Bagikan:

JAKARTA - Komisi Pemberantasan Korupsi (KPK) dan Badan Pemeriksa Keuangan (BPK) mengirim tim ke Amerika Serikat. Mereka mencari bukti dugaan korupsi pengadaan liquified natural gas (LNG) yang dilakukan PT Pertamina (Persero).

"Ya, benar bahwa tim penyidik beserta dengan tim BPK berangkat ke Amerika Serikat," kata Plt Deputi Penindakan dan Eksekusi KPK Asep Guntur kepada wartawan di Gedung Merah Putih KPK, Kuningan Persada, Jakarta Selatan, Jumat malam, 22 September.

Keberangkatan ini, sambung Asep, ditujukan untuk mencari bukti korupsi yang menjerat eks Direktur Utama (Dirut) PT Pertamina (Persero), Karen Agustiawan. Salah satu yang dicari adalah mengenai transaksi keuangan hingga nilai besarannya.

"Kenapa dengan BPK, dengan BPK karena terkait pasal yang disangkakan yaitu Pasal 2, Pasal 3 di mana salah satu unsur pasalnya adalah kerugian keuangan negara," tegasnya.

"Jadi BPK adalah pihak yang melakukan penghitungan terhadap kerugian keuangan negaranya," sambung Asep.

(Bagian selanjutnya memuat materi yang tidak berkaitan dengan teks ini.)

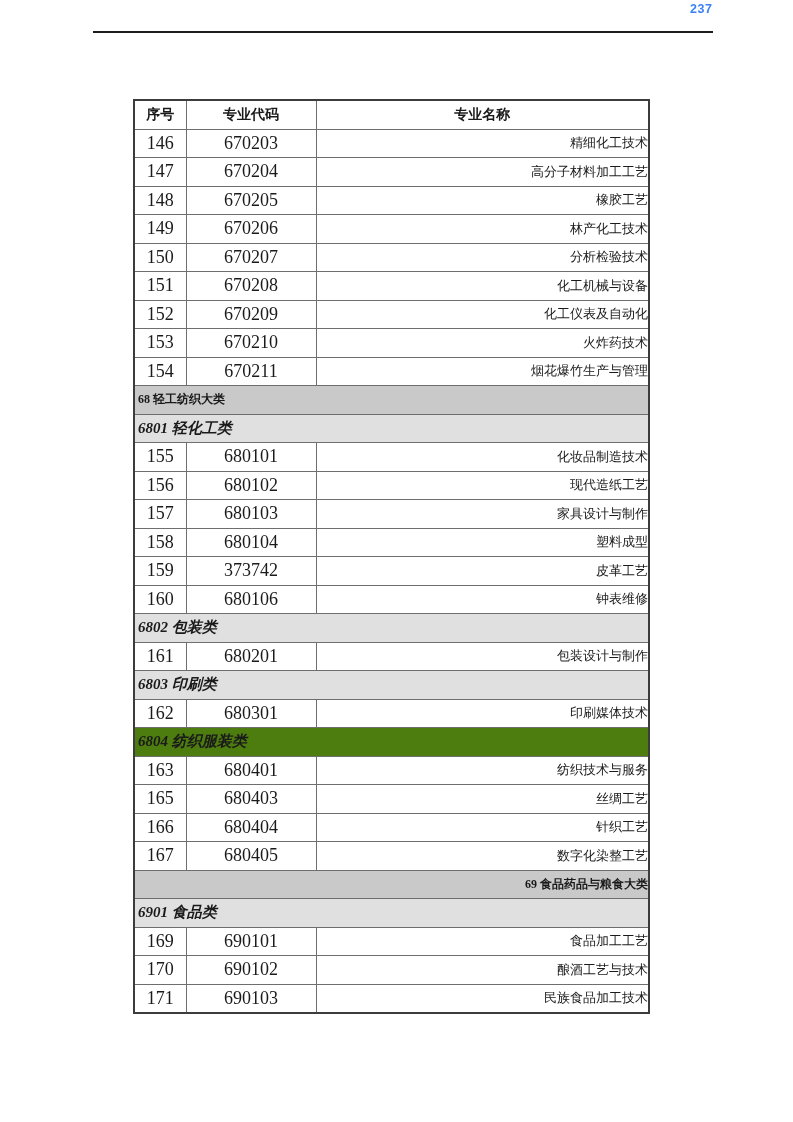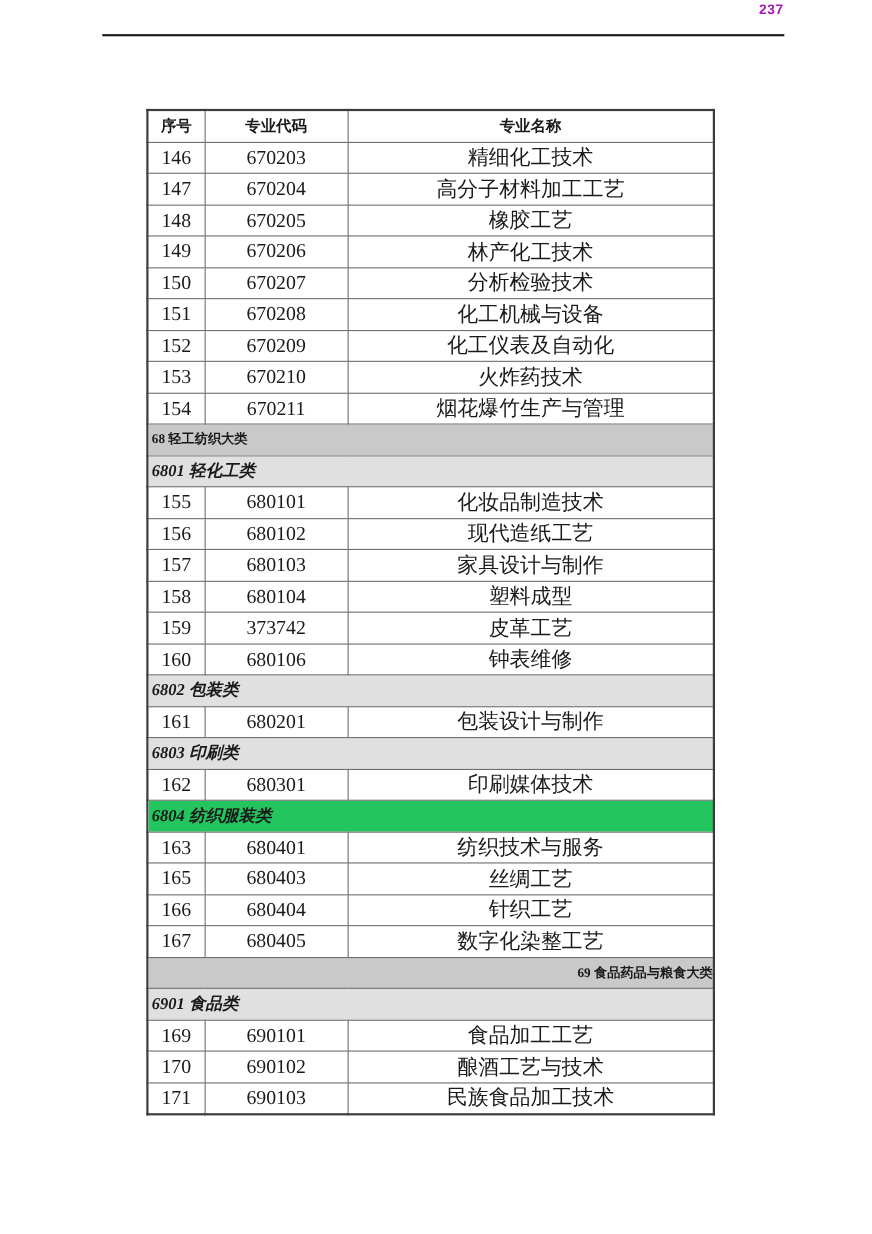"237" #page-number { color: #a21caf -> #3b82f6 }
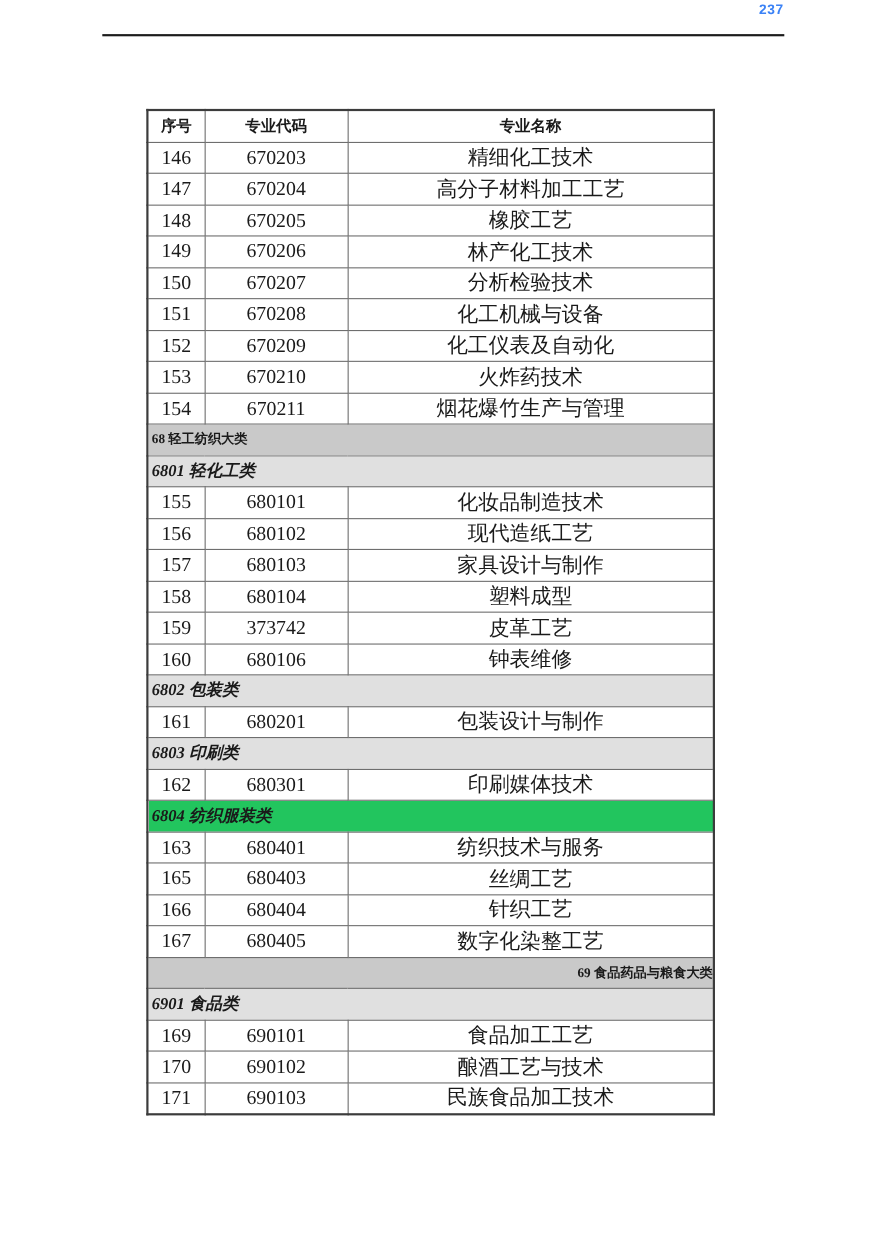"精细化工技术" td.cell-name { font-size: 19px -> 13px; text-align: center -> right }
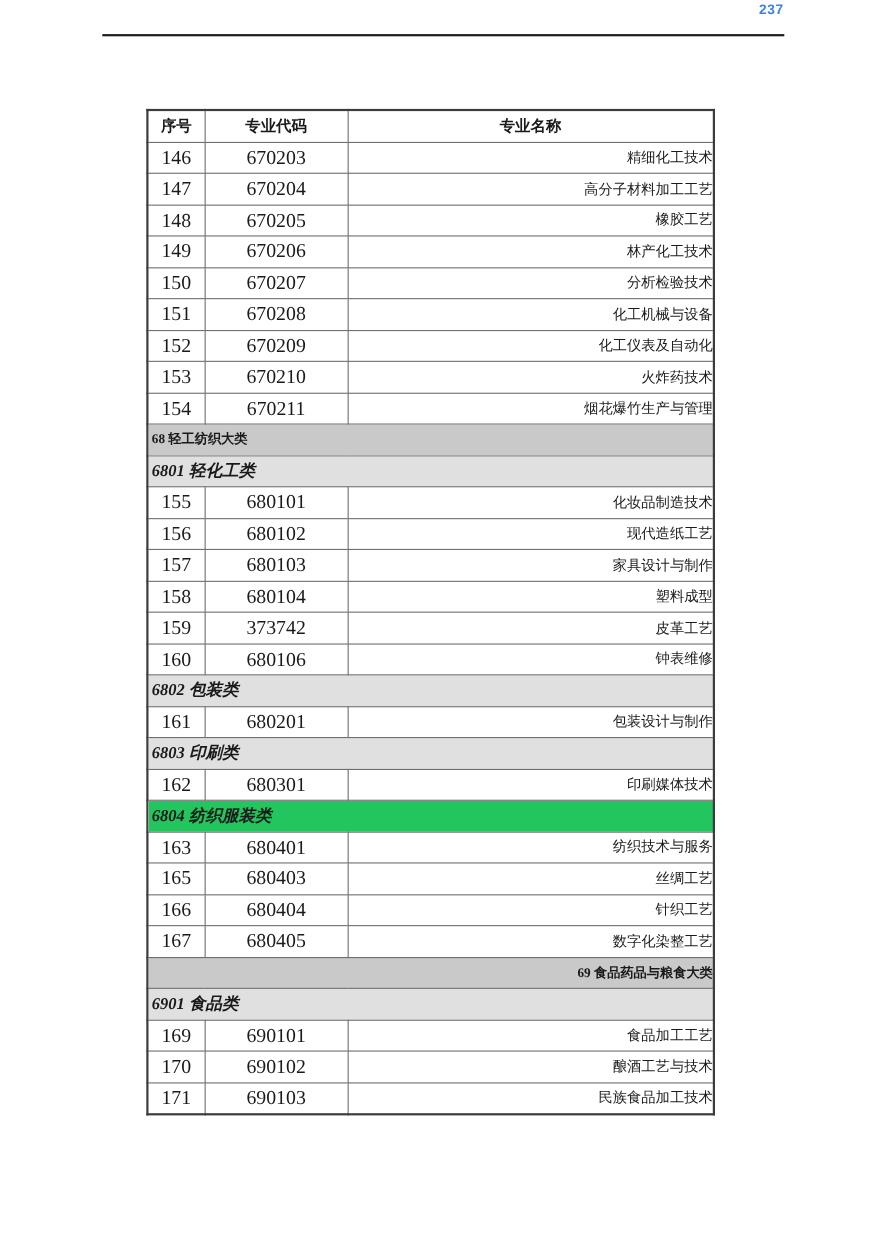"6804 纺织服装类" td { background: #22c55e -> #4d7c0f }
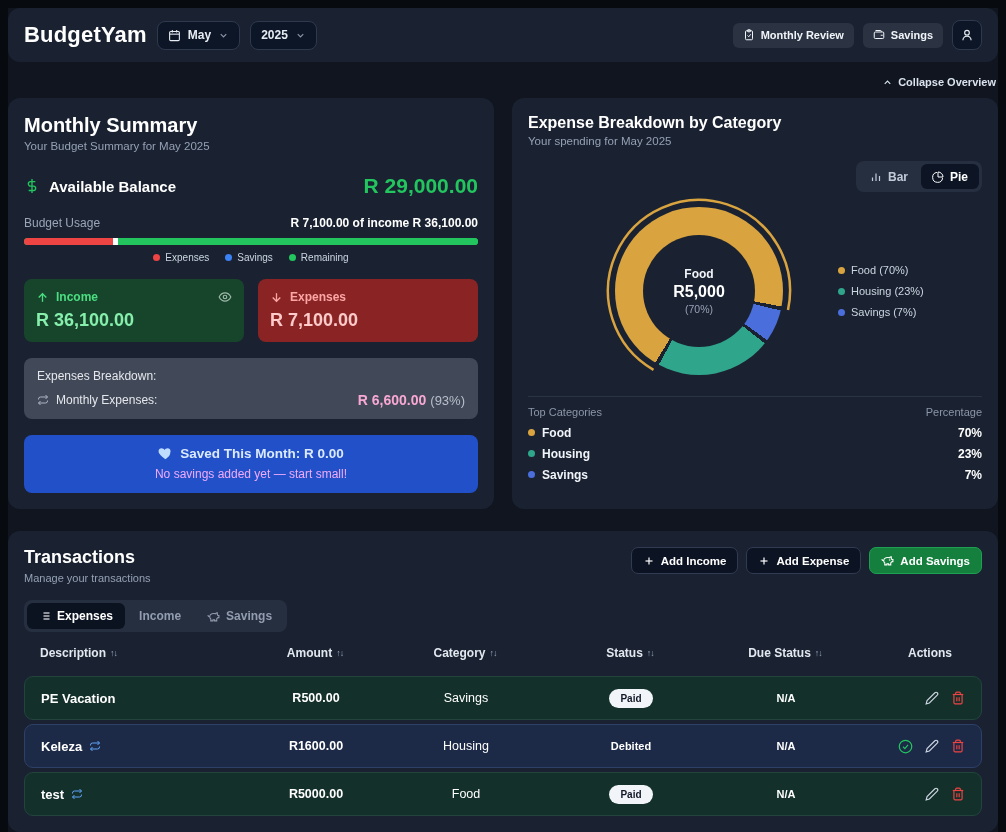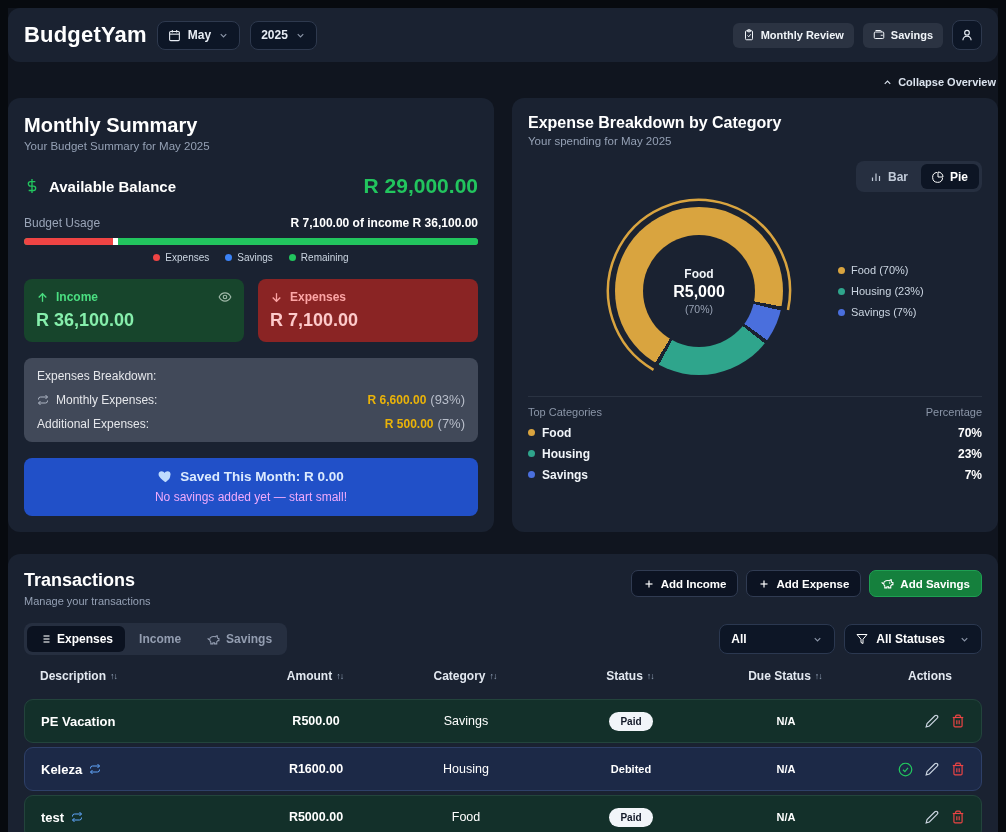"R 6,600.00" .graybox .amt { color: #eab308 -> #f9a8d4; font-size: 12px -> 14px }
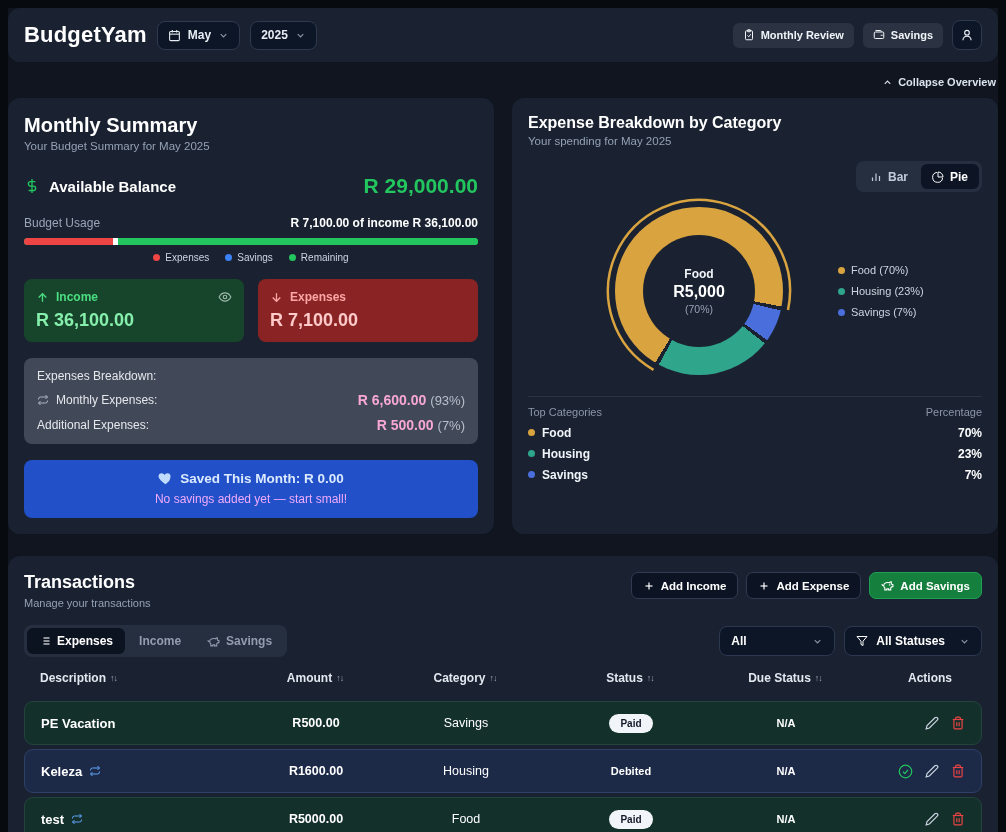"Additional Expenses:" div.line { html: <div> <span>Additional Expenses:</span> <span>R 500.00</span> <span>(7%)</span> </div> -> none }
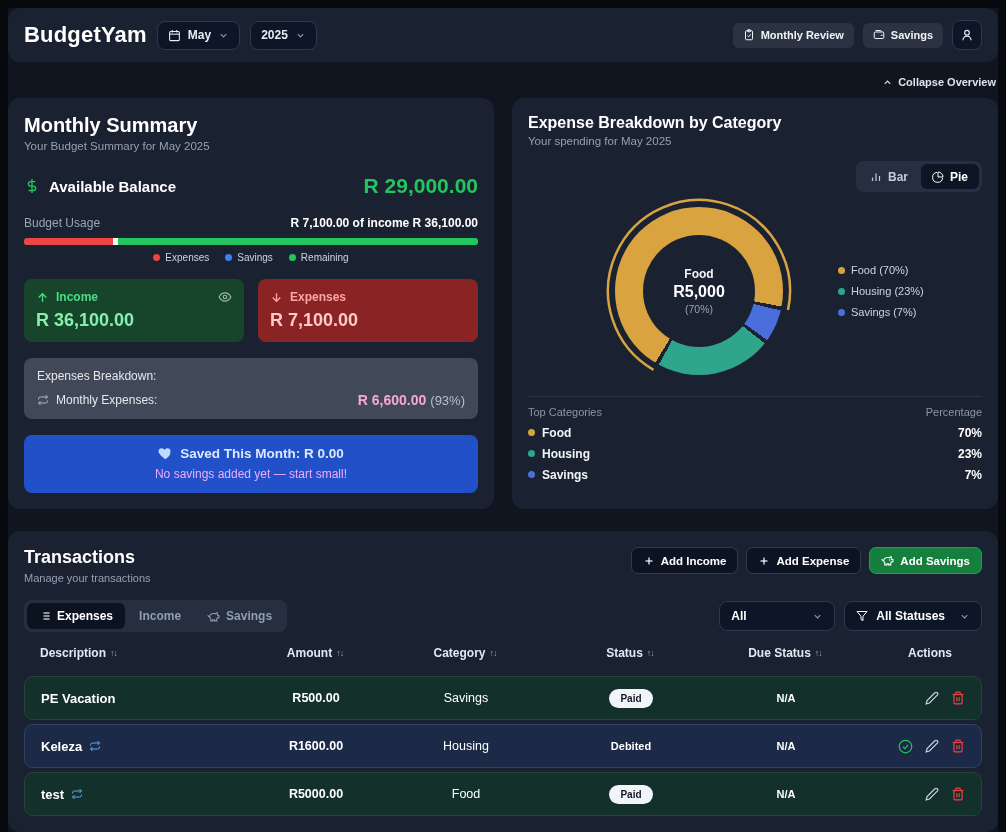"All" div.filters { html: <div> <button> <span>All</span> <svg> <polyline></polyline> </svg> </button> <button> <svg> <polygon></polygon> </svg> <span>All Statuses</span> <svg> <polyline></polyline> </svg> </button> </div> -> none }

Selain itu, komisi antirasuah ingin mengetahui detail proses kerja sama antara PT Pertamina dengan Corpus Christi Liquefaction (CCL) LLC. "Kita ingin melihat seperti apakah dokumen-dokumen trading tersebut," ujarnya.

Diberitakan sebelumnya, KPK menyebut pengadaan LNG oleh PT Pertamina (Persero) sebagai alternatif mengatasi kekurangan gas di Tanah Air tak dikaji. Karen Agustiawan yang saat itu menjabat sebagai Direktur Utama PT Pertamina juga tak melaporkan keputusannya ke dewan komisaris.

“GKK alias KA secara sepihak langsung memutuskan untuk melakukan kontrak perjanjian dengan perusahaan CCL (Corpus Christi Liquefaction) LLC Amerika Serikat tanpa melakukan kajian hingga analisis menyeluruh dan tidak melaporkan pada Dewan Komisaris PT Pertamina Persero,” kata Firli.

Firli mengungkap pelaporan harusnya dilakukan karena akan dibawa dalam Rapat Umum Pemegang Saham (RUPS). “Sehingga tindakan GKK alias KA tidak mendapatkan restu dan persetujuan dari pemerintah saat itu,” tegasnya.

Karena perbuatannya, Karen membuat negara merugi hingga sekitar 140 juta dolar Amerika Serikat atau Rp2,1 triliun. Penyebabnya, kargo LNG yang dibeli dari perusahaan CCL LLC Amerika Serikat menjadi tidak terserap di pasar domestik.

Akibatnya kargo over supply, PT Pertamina membuat penjualan di pasar internasional dengan kondisi rugi. Padahal, komoditas ini juga tak pernah masuk ke Indonesia dan dipergunakan seperti tujuan awalnya.